ERCC1 located on chromosome segment 19q13.2-3 usually showed a frequent loss of heterozygosis in NSCLC, and its expression showed different response to gemcitabine chemohterapy. Previous studies indicated that ERCC1 level could benefit significantly from cisplatin, oxaliplatin or gemcitabine in cancer patients.[9],[11],[12] A study conducted in China with 130 advanced NSCLC indicated a significantly longer survival time was seen in patients with high ERCC1 expression compared to patients with low ERCC1, but it did not find the ERCC1 expression could benefit more from platinum-based chemotherapy.[11] Another study conducted in Czech Republic reported the a significant association between mRNA levels of ERCC1, and it found a significantly longer expression of ERCC1 was related to a longer disease-free interval in advanced NSCLC patients.[9] In our study, we found high ERCC1 expression gained a significant higher response rate, progression-free survival and overall survival than those with low expression, which is in line with previous studies. However, two studies reported the ERCC1 protein expression was not associated with response to platinum-based chemotherapy or clinical outcome of NSCLC.[13]-[15] The inconsistency of these results may be induced by differences in population background, selection of control, sample size or by chance. Further large sample studies are warranted to clarify their association.

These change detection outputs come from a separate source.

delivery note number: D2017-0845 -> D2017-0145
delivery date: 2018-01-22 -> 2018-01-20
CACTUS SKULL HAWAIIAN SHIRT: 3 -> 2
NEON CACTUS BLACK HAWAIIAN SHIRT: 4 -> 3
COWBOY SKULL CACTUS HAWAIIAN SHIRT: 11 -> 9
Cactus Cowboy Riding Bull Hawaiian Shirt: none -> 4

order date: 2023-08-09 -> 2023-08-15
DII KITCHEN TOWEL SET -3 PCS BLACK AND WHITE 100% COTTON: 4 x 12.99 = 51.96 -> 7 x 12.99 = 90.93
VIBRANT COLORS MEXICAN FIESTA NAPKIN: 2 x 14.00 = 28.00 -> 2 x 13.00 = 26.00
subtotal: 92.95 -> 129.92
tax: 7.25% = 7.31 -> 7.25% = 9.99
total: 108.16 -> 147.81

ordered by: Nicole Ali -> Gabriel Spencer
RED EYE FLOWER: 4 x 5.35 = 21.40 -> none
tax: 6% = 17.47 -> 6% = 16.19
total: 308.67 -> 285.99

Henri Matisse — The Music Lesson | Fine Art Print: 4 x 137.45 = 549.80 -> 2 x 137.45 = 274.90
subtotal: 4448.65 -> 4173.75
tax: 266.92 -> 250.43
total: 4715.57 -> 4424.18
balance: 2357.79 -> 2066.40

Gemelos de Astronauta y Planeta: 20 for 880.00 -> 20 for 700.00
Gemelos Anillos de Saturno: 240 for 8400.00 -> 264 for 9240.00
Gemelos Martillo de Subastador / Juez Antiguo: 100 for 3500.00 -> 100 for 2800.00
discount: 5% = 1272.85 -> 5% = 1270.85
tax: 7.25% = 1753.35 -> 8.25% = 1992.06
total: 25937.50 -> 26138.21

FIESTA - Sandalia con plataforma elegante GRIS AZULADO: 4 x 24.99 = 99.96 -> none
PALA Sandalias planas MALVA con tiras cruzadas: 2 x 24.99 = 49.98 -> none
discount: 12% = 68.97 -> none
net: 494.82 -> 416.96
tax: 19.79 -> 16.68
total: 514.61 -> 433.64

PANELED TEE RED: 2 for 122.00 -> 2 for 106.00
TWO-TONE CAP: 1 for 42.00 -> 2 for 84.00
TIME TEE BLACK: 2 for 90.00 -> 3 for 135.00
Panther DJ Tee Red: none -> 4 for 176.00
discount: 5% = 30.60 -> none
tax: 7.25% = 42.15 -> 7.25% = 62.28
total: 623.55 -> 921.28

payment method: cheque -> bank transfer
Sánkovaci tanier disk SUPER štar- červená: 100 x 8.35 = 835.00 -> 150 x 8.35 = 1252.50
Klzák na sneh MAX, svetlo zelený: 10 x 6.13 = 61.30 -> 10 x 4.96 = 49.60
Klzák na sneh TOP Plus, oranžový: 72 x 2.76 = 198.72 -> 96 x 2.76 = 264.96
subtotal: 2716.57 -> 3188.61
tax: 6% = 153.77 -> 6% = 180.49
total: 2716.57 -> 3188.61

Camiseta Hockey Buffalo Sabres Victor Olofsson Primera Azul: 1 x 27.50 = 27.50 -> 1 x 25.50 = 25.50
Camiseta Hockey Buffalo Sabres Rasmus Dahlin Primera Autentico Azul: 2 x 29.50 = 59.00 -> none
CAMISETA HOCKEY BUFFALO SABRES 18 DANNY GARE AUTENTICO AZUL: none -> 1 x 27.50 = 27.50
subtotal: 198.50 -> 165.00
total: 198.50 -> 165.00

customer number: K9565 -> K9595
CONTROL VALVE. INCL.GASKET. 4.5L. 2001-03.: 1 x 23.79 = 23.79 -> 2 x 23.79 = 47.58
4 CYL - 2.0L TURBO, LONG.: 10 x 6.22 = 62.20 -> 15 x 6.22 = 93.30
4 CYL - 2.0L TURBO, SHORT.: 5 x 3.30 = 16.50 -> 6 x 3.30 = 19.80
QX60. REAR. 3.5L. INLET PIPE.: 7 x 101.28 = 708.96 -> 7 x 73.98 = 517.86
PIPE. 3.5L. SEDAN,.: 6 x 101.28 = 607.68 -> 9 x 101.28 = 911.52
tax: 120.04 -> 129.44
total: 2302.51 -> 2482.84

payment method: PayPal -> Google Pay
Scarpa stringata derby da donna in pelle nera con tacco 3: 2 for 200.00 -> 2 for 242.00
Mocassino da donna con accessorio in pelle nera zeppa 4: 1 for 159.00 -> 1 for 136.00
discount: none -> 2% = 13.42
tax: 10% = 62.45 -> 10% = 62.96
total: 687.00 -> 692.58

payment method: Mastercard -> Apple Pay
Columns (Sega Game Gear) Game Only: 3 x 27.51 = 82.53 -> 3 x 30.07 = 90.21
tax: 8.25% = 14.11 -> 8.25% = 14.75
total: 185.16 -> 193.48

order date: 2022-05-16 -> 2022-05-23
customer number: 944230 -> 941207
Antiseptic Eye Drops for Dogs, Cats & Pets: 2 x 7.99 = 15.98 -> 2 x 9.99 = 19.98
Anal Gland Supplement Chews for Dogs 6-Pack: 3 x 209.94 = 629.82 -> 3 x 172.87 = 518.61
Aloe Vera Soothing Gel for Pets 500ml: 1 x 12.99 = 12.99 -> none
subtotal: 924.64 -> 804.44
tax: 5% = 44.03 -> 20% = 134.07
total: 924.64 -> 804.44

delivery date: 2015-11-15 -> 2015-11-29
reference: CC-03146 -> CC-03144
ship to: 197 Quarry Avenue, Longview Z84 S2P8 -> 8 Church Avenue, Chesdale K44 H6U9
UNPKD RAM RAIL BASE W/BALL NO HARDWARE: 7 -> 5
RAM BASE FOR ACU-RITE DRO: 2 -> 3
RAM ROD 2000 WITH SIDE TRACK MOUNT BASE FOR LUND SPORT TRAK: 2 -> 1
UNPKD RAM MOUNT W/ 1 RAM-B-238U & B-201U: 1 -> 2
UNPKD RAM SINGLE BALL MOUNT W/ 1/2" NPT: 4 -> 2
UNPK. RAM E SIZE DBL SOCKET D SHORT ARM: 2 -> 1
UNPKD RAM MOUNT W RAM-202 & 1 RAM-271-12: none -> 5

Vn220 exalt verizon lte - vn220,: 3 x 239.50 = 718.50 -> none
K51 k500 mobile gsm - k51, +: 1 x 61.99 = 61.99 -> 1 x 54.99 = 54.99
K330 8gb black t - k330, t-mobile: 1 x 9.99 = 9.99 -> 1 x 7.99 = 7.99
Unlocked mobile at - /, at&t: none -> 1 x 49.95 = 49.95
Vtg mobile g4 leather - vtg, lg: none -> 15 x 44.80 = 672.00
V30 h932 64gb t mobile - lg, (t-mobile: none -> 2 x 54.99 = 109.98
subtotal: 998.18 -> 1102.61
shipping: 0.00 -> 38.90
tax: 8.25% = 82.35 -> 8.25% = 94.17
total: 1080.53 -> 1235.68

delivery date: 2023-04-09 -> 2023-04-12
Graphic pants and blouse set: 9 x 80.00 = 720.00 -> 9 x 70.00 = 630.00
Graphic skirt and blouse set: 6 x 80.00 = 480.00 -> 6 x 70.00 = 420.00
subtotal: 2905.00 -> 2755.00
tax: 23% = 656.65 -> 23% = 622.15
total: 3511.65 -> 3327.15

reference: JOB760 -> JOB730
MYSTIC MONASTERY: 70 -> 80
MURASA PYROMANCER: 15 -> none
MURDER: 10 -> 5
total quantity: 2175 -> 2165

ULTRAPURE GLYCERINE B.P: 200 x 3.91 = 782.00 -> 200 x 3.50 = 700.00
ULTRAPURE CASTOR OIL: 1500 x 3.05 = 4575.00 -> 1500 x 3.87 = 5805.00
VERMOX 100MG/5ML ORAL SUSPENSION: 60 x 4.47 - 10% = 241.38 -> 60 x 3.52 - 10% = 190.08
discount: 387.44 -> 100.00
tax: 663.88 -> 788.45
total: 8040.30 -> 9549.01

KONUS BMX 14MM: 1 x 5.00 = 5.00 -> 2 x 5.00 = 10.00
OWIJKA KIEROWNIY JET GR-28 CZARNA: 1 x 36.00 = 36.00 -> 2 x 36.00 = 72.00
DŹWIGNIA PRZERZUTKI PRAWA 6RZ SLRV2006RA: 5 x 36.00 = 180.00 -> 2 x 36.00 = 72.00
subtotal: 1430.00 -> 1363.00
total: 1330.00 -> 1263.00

RRM1 has role in DNA repair systems like ERCC1 does. Ren SX et al reported that chemotherapy customized in terms of RRM1 expression levels is associated with higher response rate and longer PFS and OS in patients who received chemotherapy.[16] Another study which was also conducted in China the expression of RRM1 in tumor tissues and peripheral blood lymphocytes is closely correlated with the response to chemotherapy and prognosis of patients with advanced NSCLC treated with adjuvant chemotherapy.[15] In our study, we found a strong association between high ERCC1 and RRM1 expression and response rate to chemotherapy and survival outcomes, which indicated the interaction between ERCC1 and RRM1 genes.

In conclusion, the present study suggested that RRM1 and ERCC1 may be a predictive and prognostic indicator in advanced NSCLCL patients receiving chemotherapy. This observation could be used in personalized chemotherapy and increase the response rate and prolonged survival time, and could encourage us to explore the predictive value of other genes.